Spark 1.0 contains, among other things:

  • History Server, for improved monitoring capabilities
  • Improvements to MLLib (Sparse Vector Support)
  • Improvements to Apache Avro integration
  • Support for Java 8 and lambda expressions
  • Simplified job submission to YARN cluster
  • Spark Streaming integration with Kerberos
  • Authentication of all Spark communications
  • Introduction of Spark SQL (alpha)
  • Unified application configuration and submission through spark-submit
  • PySpark on YARN support

(You’ll find more details about these features in the Release Notes. You can also read more from Databricks, here.)

Spark 1.0 will be packaged inside Cloudera’s CDH 5.1 release/available as a Cloudera Manager 5.1 parcel, which are forthcoming soon.

Fire it up!

Justin Kestelyn is Cloudera’s developer outreach director.

Spark Summit 2014 is coming (June 30 – July 2)! Register here to get 20% off the regular conference price.


14 responses on “Apache Spark 1.0 is Released

  1. What is the date for CDH 5.1 & Spark 1.0?

    When Spark 1.0 is released with CD 5.1 will it include Spark SQL?

    What is the expected date for CDH 5.1?
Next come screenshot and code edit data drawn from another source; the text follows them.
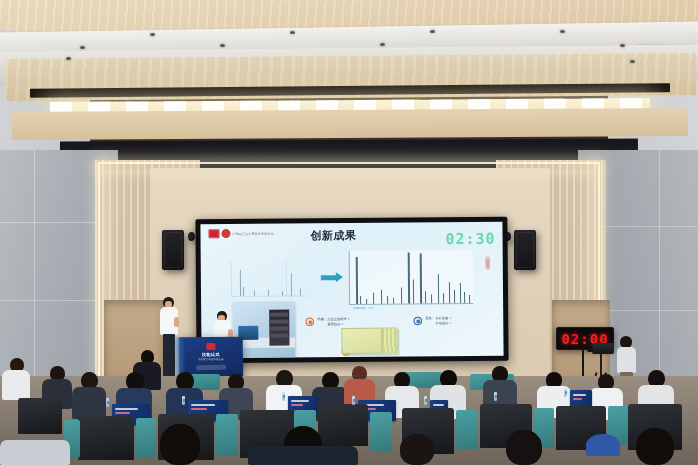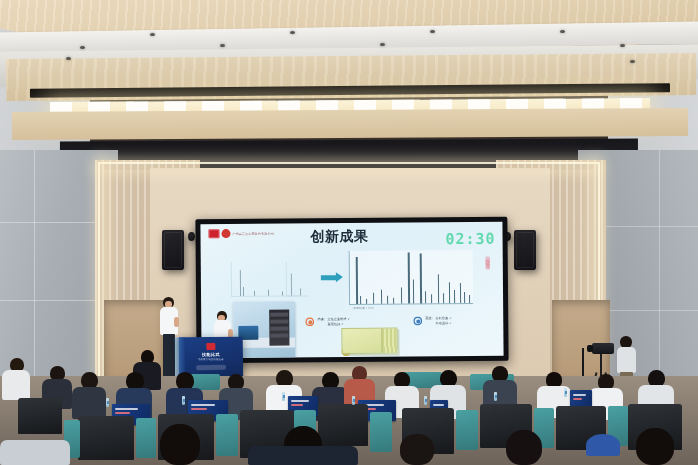--- a/index.html
+++ b/index.html
@@ -72,21 +72,21 @@
   
   .screen-bezel{position:absolute;left:196px;top:218px;width:312px;height:144px;
     background:#0d0f12;border-radius:2px;box-shadow:0 3px 12px rgba(0,0,0,.55);transform:rotate(-0.5deg);}
   .slide{position:absolute;left:5px;top:5px;width:302px;height:134px;overflow:hidden;
     background:linear-gradient(150deg,#eaf6fb 0%,#dff0f8 40%,#eef8fc 100%);}
   .slide-logo{position:absolute;left:8px;top:5px;display:flex;align-items:center;gap:2px;}
   .logo-sq{width:11px;height:9px;background:#cf2230;border-radius:1px;
     box-shadow:inset 0 0 0 1px rgba(255,255,255,.35);}
   .logo-circ{width:9px;height:9px;border-radius:50%;background:#d13a32;}
   .logo-txt{font-size:3px;color:#8e4a4a;letter-spacing:.2px;white-space:nowrap;}
-  .slide-title{position:absolute;left:110px;top:5px;font-size:14px;font-weight:bold;color:#1f2d3a;letter-spacing:.5px;}
+  .slide-title{position:absolute;left:110px;top:5px;font-size:11px;font-weight:bold;color:#1f2d3a;letter-spacing:.5px;}
   .slide-timer{position:absolute;right:7px;top:8px;font-size:15px;font-weight:bold;
     color:#5ad6a8;letter-spacing:1px;font-family:"DejaVu Sans Mono",monospace;opacity:.92;}
   .vert-wm{position:absolute;right:12px;top:30px;writing-mode:vertical-rl;
     font-size:5px;color:#e08a9a;letter-spacing:1px;opacity:.85;}
 
   .chart-small{position:absolute;left:30px;top:38px;width:68px;height:34px;
     border-left:1px solid #b9d4de;border-bottom:1px solid #b9d4de;opacity:.55;}
   .chart-small2{position:absolute;left:85px;top:38px;width:22px;height:34px;
     border-left:1px solid #b9d4de;border-bottom:1px solid #b9d4de;opacity:.5;}
   .arrow{position:absolute;left:120px;top:52px;width:16px;height:5px;background:#2f9fbe;}
@@ -345,20 +345,23 @@
     <div class="p-face" style="left:16px;top:18px;width:5px;height:9px;border-radius:3px;"></div>
   </div>
 
   <div class="podium">
     <div class="pod-logo"></div>
     <div class="pod-t1">技能比武</div>
     <div class="pod-t2">中药饮片职业技能竞赛</div>
     <div class="pod-chip"></div>
   </div>
 
+  <div class="led-box">
+    <span class="led-txt">02:00</span>
+  </div>
   <div class="led-stand"></div>
 
   <div class="tripod"></div>
   <div class="tripod-leg" style="left:592px;transform:rotate(16deg);"></div>
   <div class="tripod-leg" style="left:608px;transform:rotate(-16deg);"></div>
   <div class="camera"></div>
   <div class="person" style="left:616px;top:336px;width:22px;height:62px;">
     <div class="p-head" style="left:4px;top:0;width:12px;height:12px;background:#1c140f;"></div>
     <div class="p-body" style="left:1px;top:11px;width:19px;height:26px;background:#dfe2e4;"></div>
     <div class="p-legs" style="left:4px;top:36px;width:13px;height:28px;background:#7a6b55;"></div>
    1. Justin Kestelyn (@kestelyn) Post author

      As explained above, CDH 5.1 will contain Spark 1.0, including SparkSQL. However, the latter is currently considered “alpha” and thus will not be supported in that release.

      CDH 5.1 will be available very soon (mid-Summer).

  2. Sourabh Chaki

    Can we integrate spark 1.0 with cdh 5.0? If yes, what are the steps for that? I believe , we need to explode the cdh 5.0 parcel and add replace spark 0.9 with 1.0. Will this approach work? Please confirm.

    1. Justin Kestelyn (@kestelyn) Post author

      Spark 1.0 will ship inside CDH 5.1 (available imminently).

  3. Manoj

    We are currently at CDH 4.6 and would like to test Spark SQL and Spark Streaming. What are our possible ways?

  4. Calin-Andrei Burloiu

    We upgraded to CDH 5.1.0 and we now have Spark 1.0.0. Unfortunately, I am can’t see Spark History Server when I am trying to add it in Spark service, Instances tab. Additionally, I can no longer see running jobs in Master Web UI. Do you happen to know what’s the problem?

    1. Justin Kestelyn (@kestelyn) Post author

      For more rapid response, I recommend you post this issue to the “Spark” area at cloudera.com/community.

    1. Justin Kestelyn (@kestelyn) Post author

      Spark SQL is in 5.1.2 (along with other Spark modules). It’s an alpha however and thus not supported.

    1. Justin Kestelyn (@kestelyn) Post author

      Spark has been in the CDH parcel since 4.7. So, although you won’t see anything other than “Spark 0.9” as an available parcel in CM, Spark 1.2 can be found in the “CDH” one.